The implementation of Packet Frame Grouping in an 802.11 system would use a scheme very similar to fragmentation [1] and be compatible with it : Packet Frame Grouping sends a frame of small packets in the same way fragmentation sends fragments of a large packet.

The 802.11 channel access mechanism defines 2 main types of InterFrame Space (IFS) on the medium (this is the amount of time separating two transmissions). The DIFS is the largest and is used to start the contention : if the medium has been free (idle) for more than a DIFS, all nodes enter the contention phase. The SIFS is the shortest and is used between a packet and the ack and also between fragments. As the SIFS is shorter than a DIFS, between two packets separated by a SIFS no other node may go into contention and start transmitting a packet.

Fragmentation uses the SIFS to retain control over the medium and to send all fragments of a packet as a burst, each transmission of the burst being separated by a SIFS. Each fragment is individually acknowledged by the receiver by sending an ack message (after a SIFS), and upon reception of this ack the sender sends the next fragment (after a SIFS).

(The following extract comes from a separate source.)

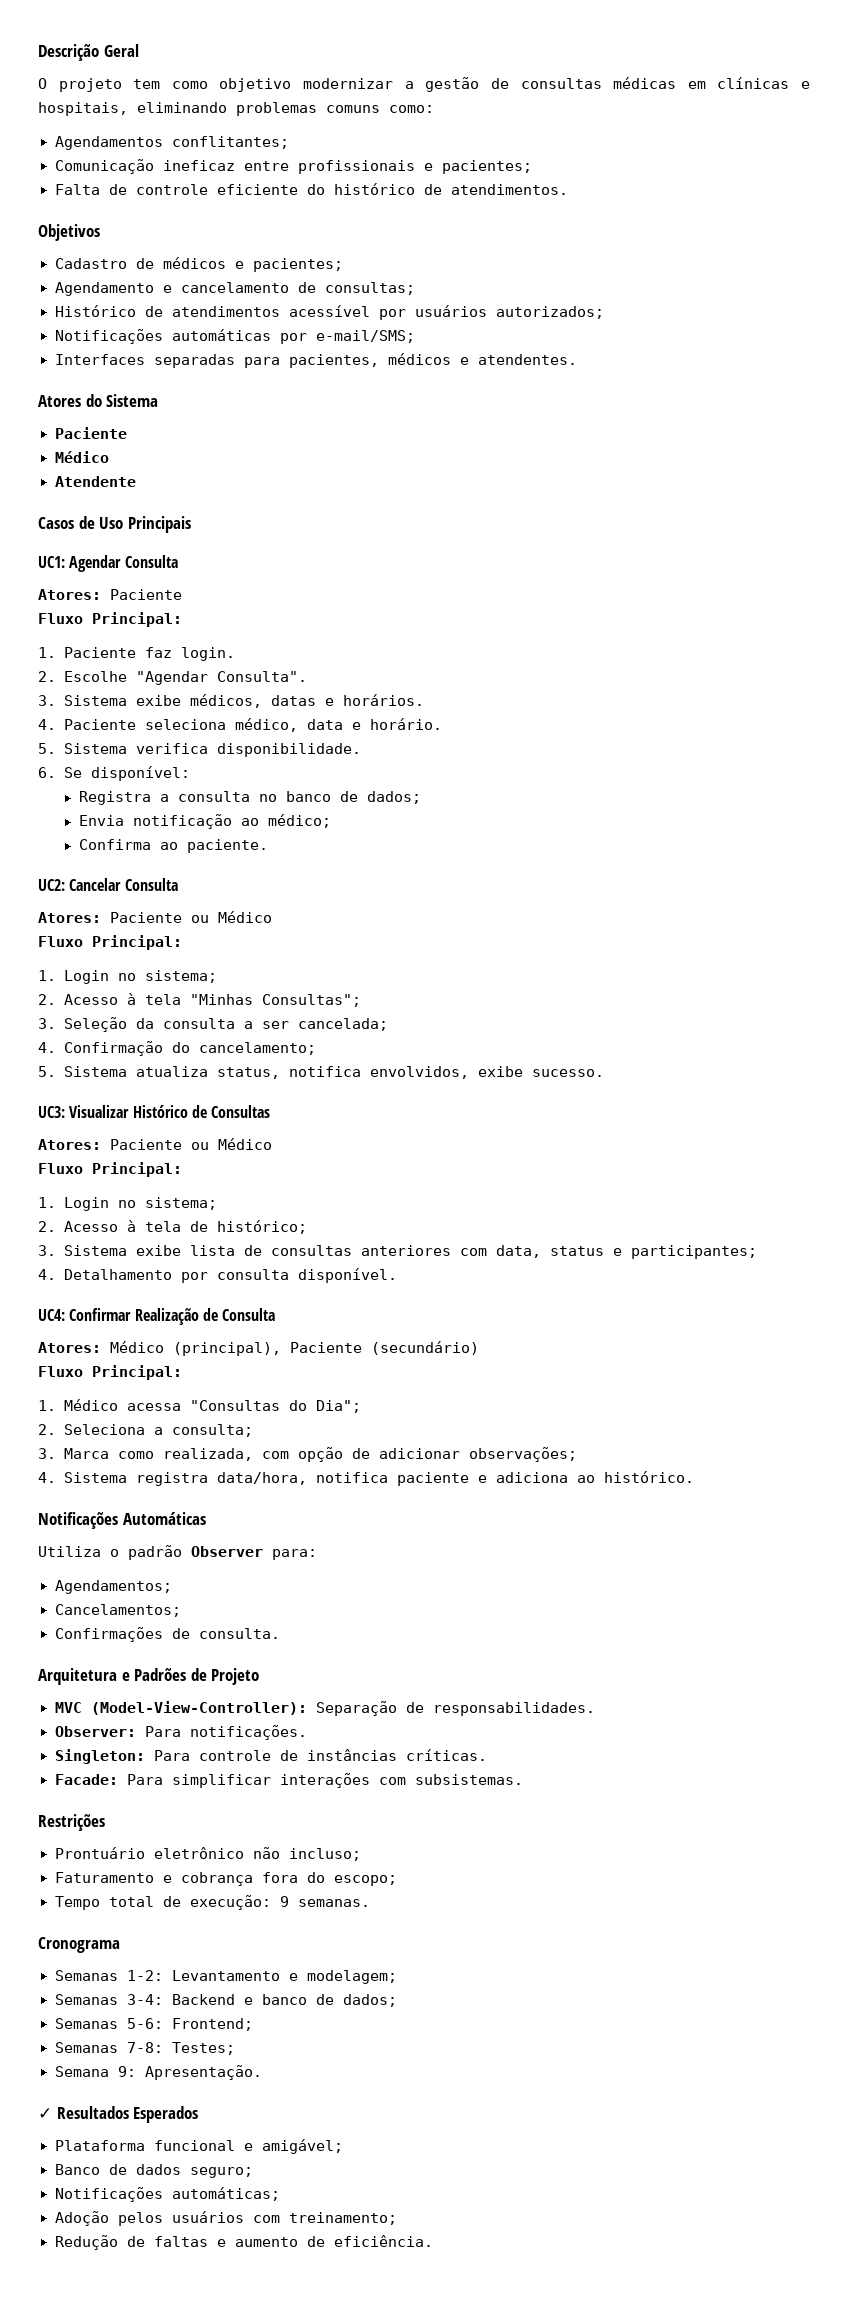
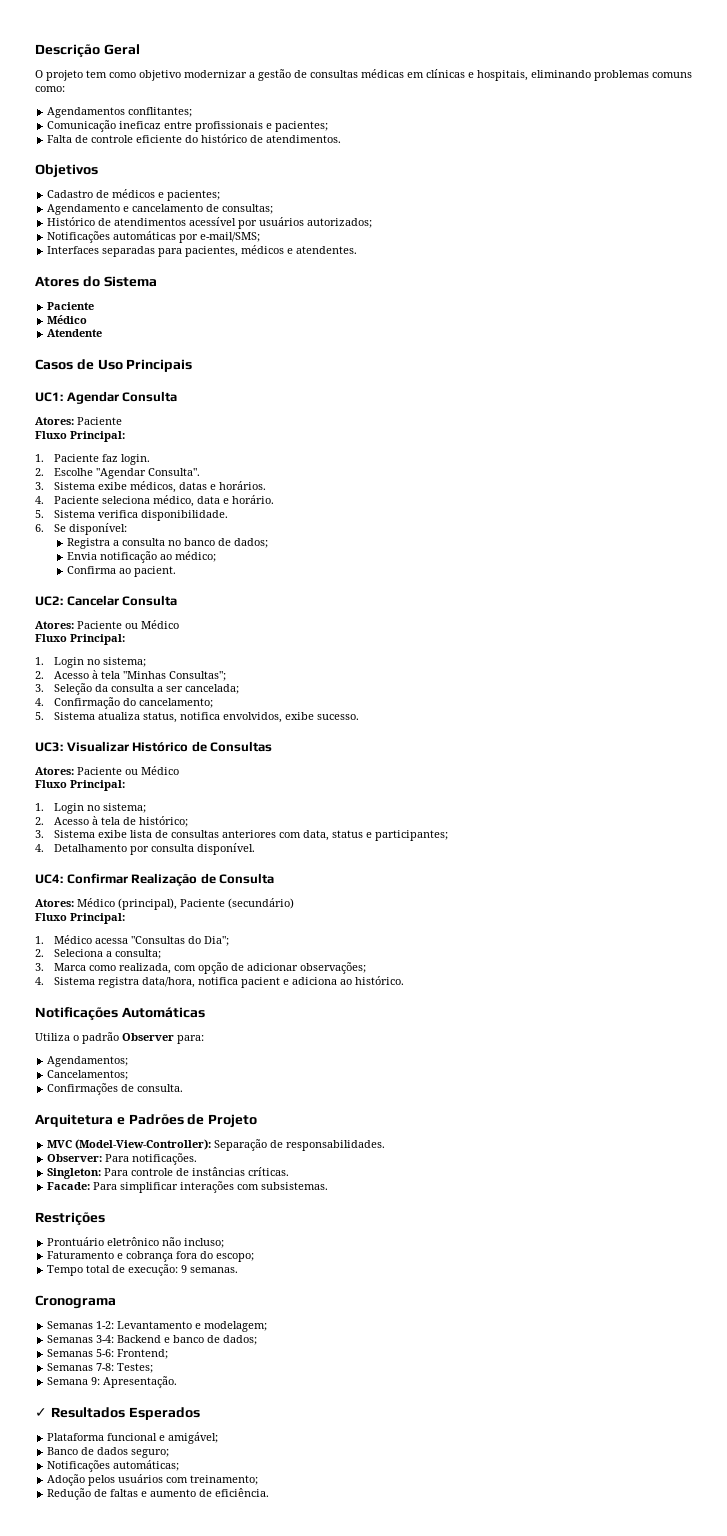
- Confirma ao paciente.
+ Confirma ao pacient.
- 4. Sistema registra data/hora, notifica paciente e adiciona ao histórico.
+ 4. Sistema registra data/hora, notifica pacient e adiciona ao histórico.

Packet Frame Grouping uses exactly the same mechanism, the contention free frame (the burst) containing many small independent packets (instead of fragments of a larger packet), which may have a different destination address.

To implement Packet Frame Grouping, the MAC needs only to include a counter to count the number of bytes sent in the current frame. Each time the MAC successfully sends a packet (i.e. receives the ack), it adds the size of the next packet in the transmit queue to the current frame size and compares it to the maximum frame size. If it is below, it sends this next packet after a SIFS, otherwise it resets the counter and goes into contention.

5 Simulation model

The models used for these simulations have been carefully chosen to be simple and realistic, to illustrate the scheme and to avoid side effects leading to invalid results.

5.1 MAC model

The MAC model includes a fairly complete 802.11 channel access mechanism. This model is based on an 802.11 backoff (slotted exponential contention). All management functionalities have been removed to keep the model simple.

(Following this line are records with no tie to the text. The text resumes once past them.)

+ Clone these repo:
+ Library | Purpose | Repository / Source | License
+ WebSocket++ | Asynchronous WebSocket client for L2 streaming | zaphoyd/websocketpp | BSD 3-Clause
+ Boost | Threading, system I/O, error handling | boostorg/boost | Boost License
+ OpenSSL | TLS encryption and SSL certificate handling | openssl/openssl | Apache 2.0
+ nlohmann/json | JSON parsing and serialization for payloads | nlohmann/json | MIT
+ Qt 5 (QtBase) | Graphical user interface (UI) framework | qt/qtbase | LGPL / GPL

The model implements MAC level acknowledgments and retransmissions, and RTS/CTS (for packets larger than 250 B). This model doesn't include fragmentation (but the compatibility of Packet Frame Grouping and fragmentation has been verified in another set of simulations).

The maximum packet size is 1500 B. All other parameters conform to 802.11 [1] (CWmin = 16 ; SIFS = 28 µs ; Slot = 50 µs ; Headers = 50 B).

5.2 Channel model

The channel model is a very classical and simple radio channel model, including node to node attenuation (80 dB here) and Rayleigh fading (calculated on a per packet basis). The bit rate is 2 Mb/s, and there is no interference.

5.3 Traffic models

There are usually two ways to model the traffic over a network : by using a statistical model or by using network traces (recorded on a real network). As there are no traces over 802.11 or at 2 Mb/s, statistical models have been used for this set of simulations.

5.3.1 Random traffic

The first traffic model used is the well known random traffic generator : all packet sizes are uniformly distributed in ]0 ; max packet size] and packets arrive at the MAC following a Poisson process (random interarrival time with negative exponential distribution).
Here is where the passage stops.